The World Bank's twice-yearly Global Economic Prospects examines growth trends for the global economy and how they affect developing countries. The Global Economic Prospects is a World Bank Group corporate flagship. The reports include three-year forecasts for the global economy as well as relevant scenarios.
Global growth disappointed again in 2015, slowing to 2.4 percent, and is expected to recover at a slower pace than previously envisioned. Growth is projected to reach 2.9 percent in 2016, as a modest recovery in advanced economies continues and activity stabilizes among major commodity exporters, according to the World Bank’s January 2016 Global Economic Prospects. Forecasts are subject to substantial downside risks. A more protracted slowdown across large emerging markets could have substantial spillovers to other developing economies, and eventually hold back the recovery in advanced economies.
A broad-based slowdown across developing countries could pose a threat to hard-won gains in raising people out of poverty, the report warns.

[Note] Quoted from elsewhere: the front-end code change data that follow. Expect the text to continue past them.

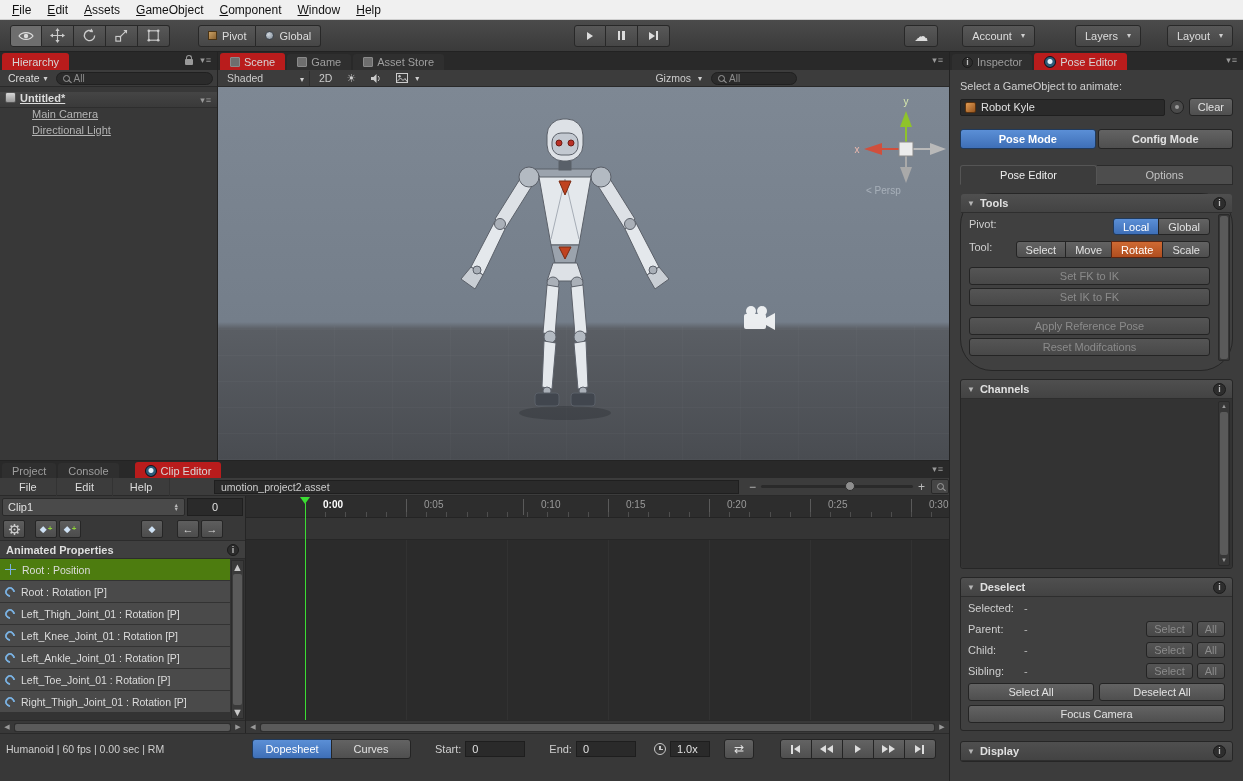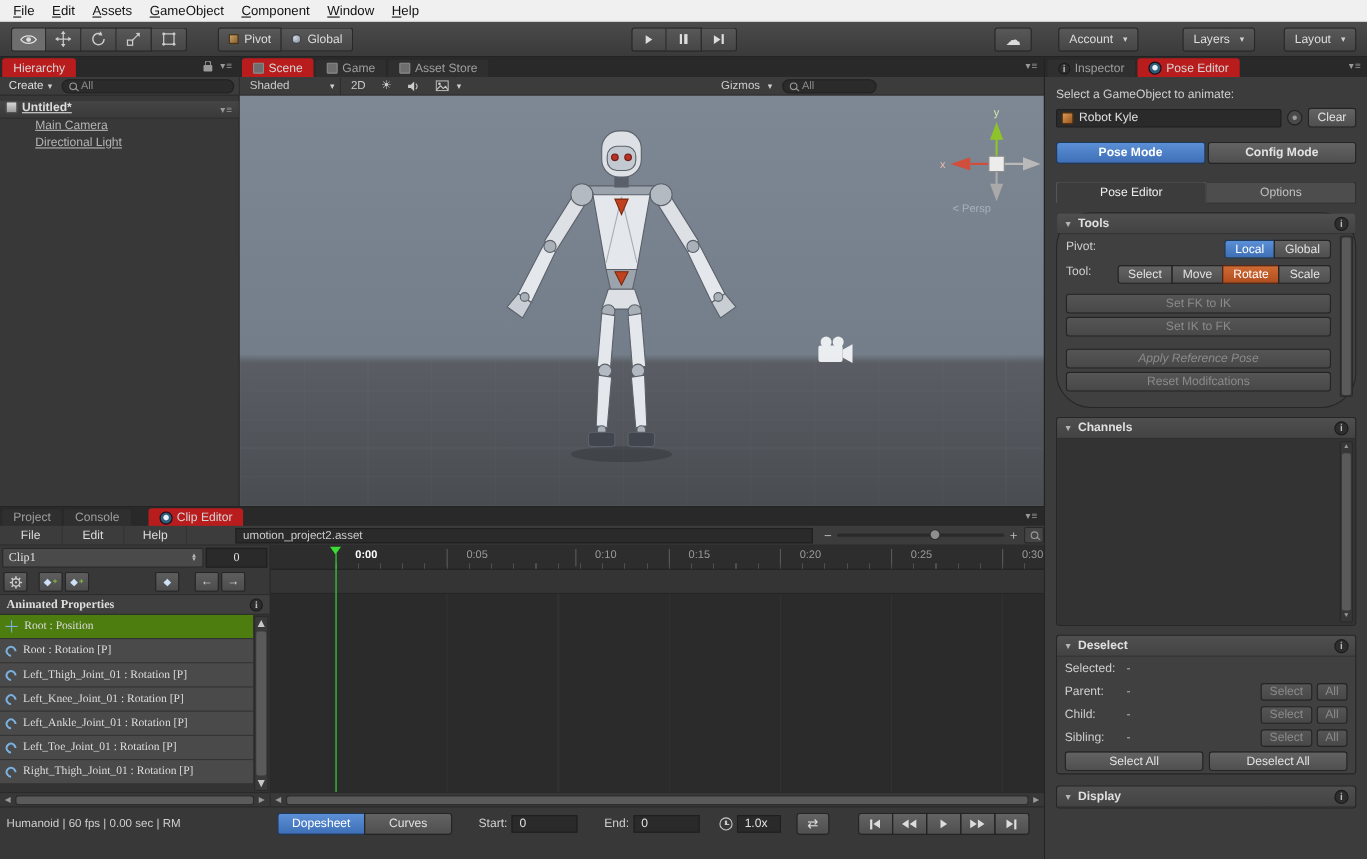--- a/index.html
+++ b/index.html
@@ -539,7 +539,7 @@
           </div>
           <button class="ubtn dim stack">Set FK to IK</button>
           <button class="ubtn dim stack">Set IK to FK</button>
-          <button class="ubtn dim stack" style="margin-top:11px;font-style:italic;">Apply Reference Pose</button>
+          <button class="ubtn dim stack" style="margin-top:11px;">Apply Reference Pose</button>
           <button class="ubtn dim stack">Reset Modifcations</button>
           <div class="vtrack" style="top:1px;">
               <span class="vs-thumb"></span>

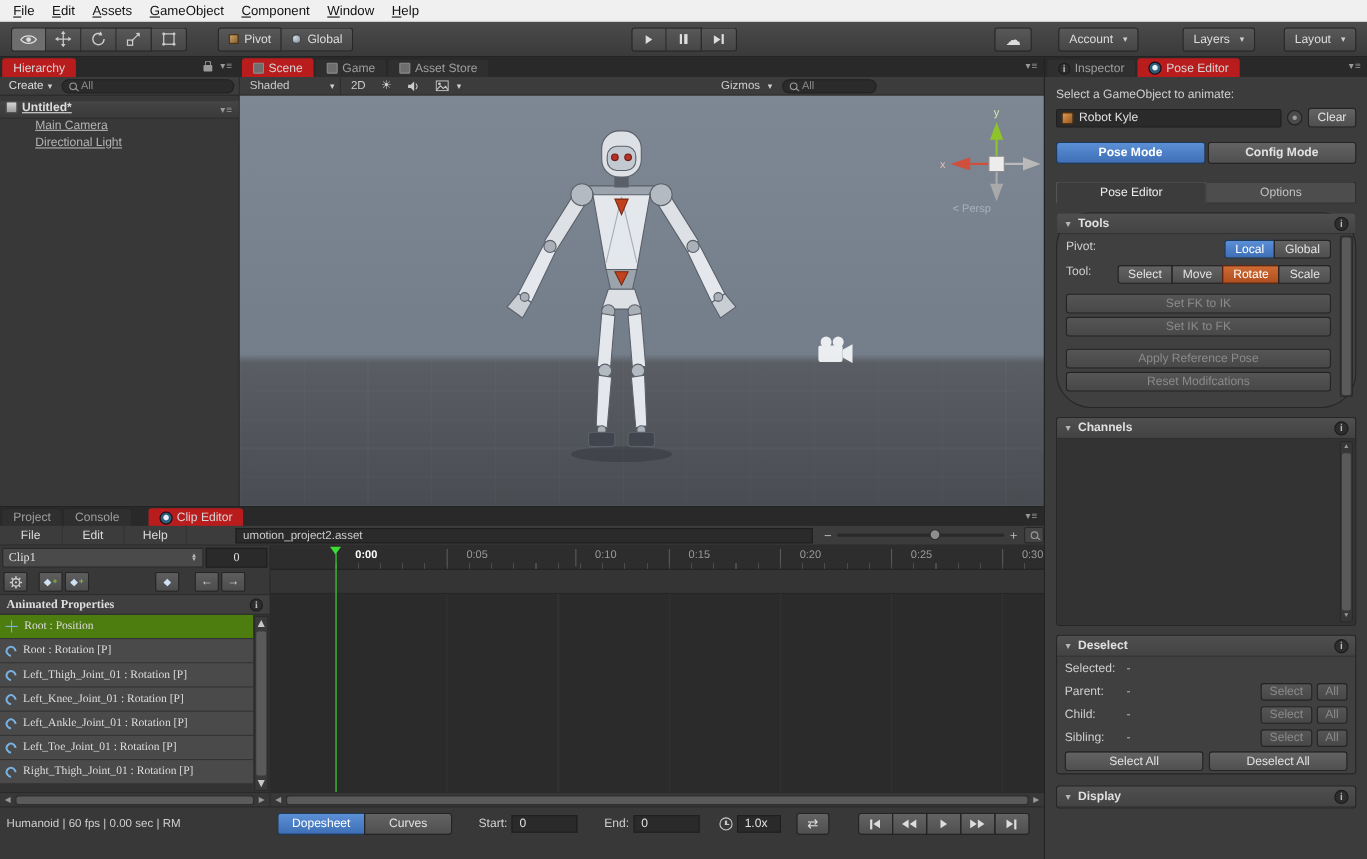--- a/index.html
+++ b/index.html
@@ -158,7 +158,7 @@
 .zoom-thumb{position:absolute;left:55%;top:-4px;width:10px;height:10px;border-radius:50%;background:#8e8e8e;border:1px solid #2c2c2c;}
 .search-sq{width:18px;height:15px;display:flex;align-items:center;justify-content:center;background:#454545;border:1px solid #282828;border-radius:2px;margin-left:6px;}
 .bp-body{position:absolute;top:35px;left:0;right:0;bottom:48px;display:flex;}
-.bp-left{width:246px;display:flex;flex-direction:column;border-right:1px solid #252525;background:#383838;font-family:Liberation Serif, serif;}
+.bp-left{width:246px;display:flex;flex-direction:column;border-right:1px solid #252525;background:#383838;}
 .clip-row{height:22px;display:flex;gap:2px;padding:2px;}
 .clip-select{flex:1;display:flex;align-items:center;background:#4a4a4a;border:1px solid #292929;border-radius:2px;padding:0 5px;color:#e0e0e0;}
 .clip-caret{margin-left:auto;display:flex;flex-direction:column;font-size:5.5px;line-height:4.5px;color:#bbb;}

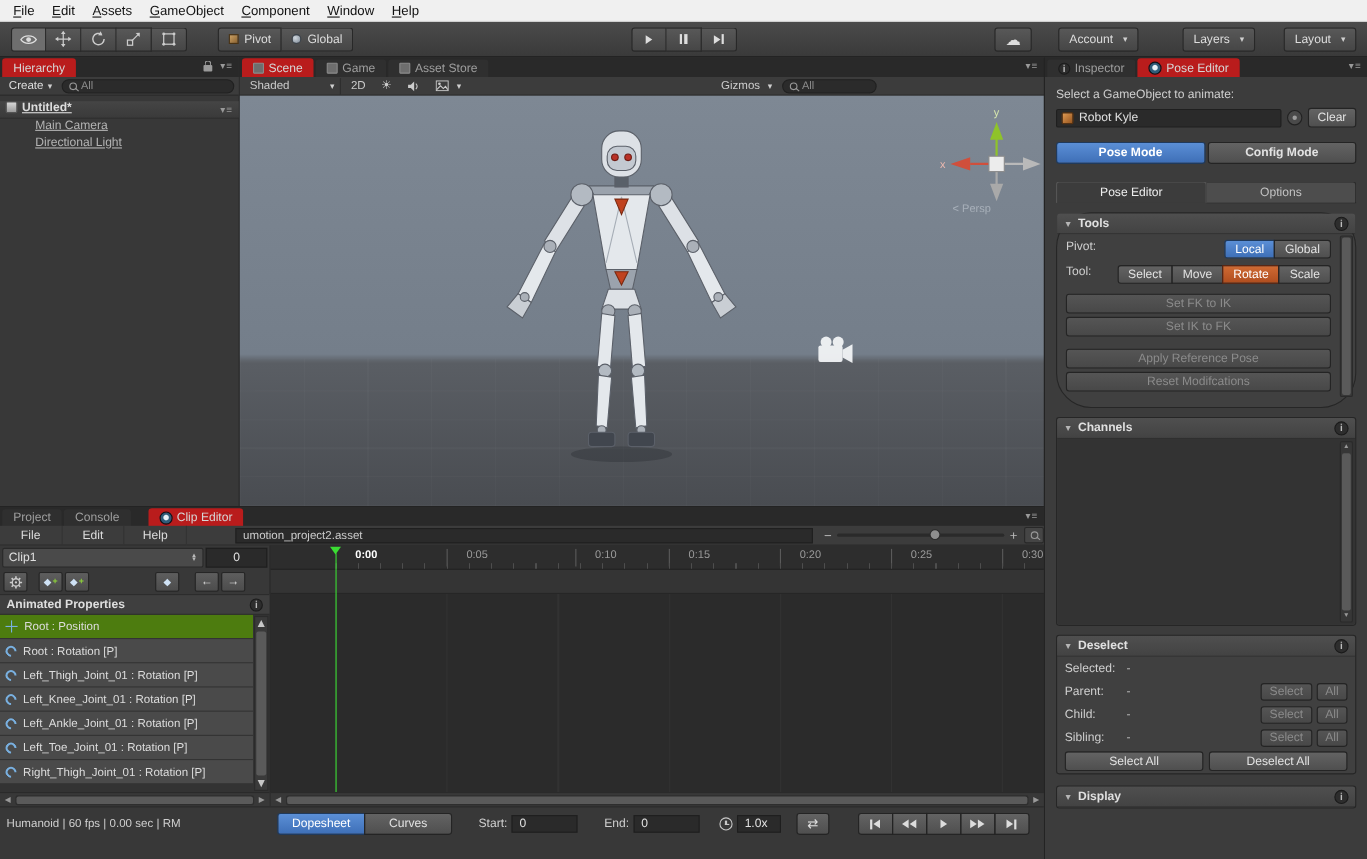--- a/index.html
+++ b/index.html
@@ -597,6 +597,9 @@
           <button class="ubtn">Select All</button>
           <button class="ubtn">Deselect All</button>
         </div>
+        <div class="focus-row">
+          <button class="ubtn">Focus Camera</button>
+        </div>
       </div>
 
       <div class="sbox" style="margin-top:10px;">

"More than 40 percent of the world’s poor live in the developing countries where growth slowed in 2015," said World Bank Group President Jim Yong Kim. "Developing countries should focus on building resilience to a weaker economic environment and shielding the most vulnerable. The benefits from reforms to governance and business conditions are potentially large and could help offset the effects of slow growth in larger economies."